*EXERCISE DETAILS*. Apart from the images, the records below need to be copied exactly.

*EXERCISE MATERIALS*.
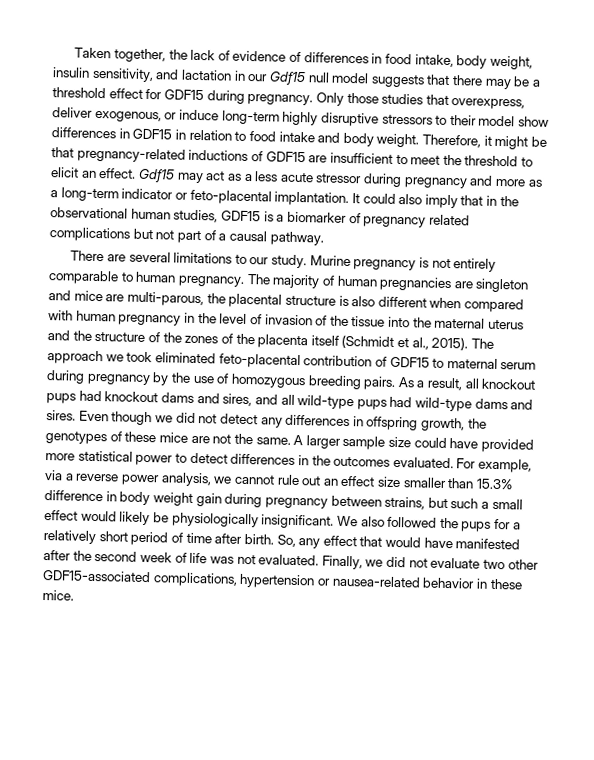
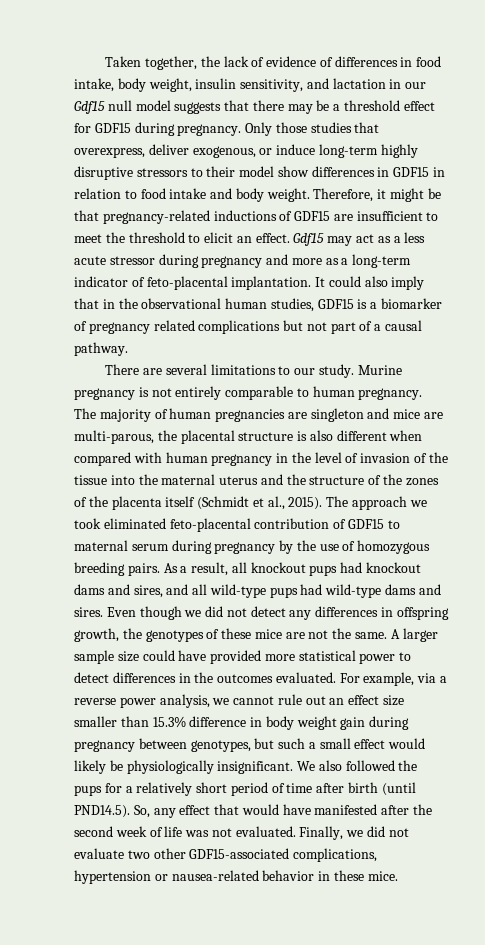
- Gdf15 may act as a less acute stressor during pregnancy and more as a long-term indicator or feto-placental implantation.
+ Gdf15 may act as a less acute stressor during pregnancy and more as a long-term indicator of feto-placental implantation.
- For example, via a reverse power analysis, we cannot rule out an effect size smaller than 15.3% difference in body weight gain during pregnancy between strains, but such a small effect would likely be physiologically insignificant.
+ For example, via a reverse power analysis, we cannot rule out an effect size smaller than 15.3% difference in body weight gain during pregnancy between genotypes, but such a small effect would likely be physiologically insignificant.
- We also followed the pups for a relatively short period of time after birth. So, any effect that would have manifested after the second week of life was not evaluated.
+ We also followed the pups for a relatively short period of time after birth (until PND14.5). So, any effect that would have manifested after the second week of life was not evaluated.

*REPLY TO THE EXERCISE*.
- Gdf15 may act as a less acute stressor during pregnancy and more as a long-term indicator or feto-placental implantation.
+ Gdf15 may act as a less acute stressor during pregnancy and more as a long-term indicator of feto-placental implantation.
- For example, via a reverse power analysis, we cannot rule out an effect size smaller than 15.3% difference in body weight gain during pregnancy between strains, but such a small effect would likely be physiologically insignificant.
+ For example, via a reverse power analysis, we cannot rule out an effect size smaller than 15.3% difference in body weight gain during pregnancy between genotypes, but such a small effect would likely be physiologically insignificant.
- We also followed the pups for a relatively short period of time after birth. So, any effect that would have manifested after the second week of life was not evaluated.
+ We also followed the pups for a relatively short period of time after birth (until PND14.5). So, any effect that would have manifested after the second week of life was not evaluated.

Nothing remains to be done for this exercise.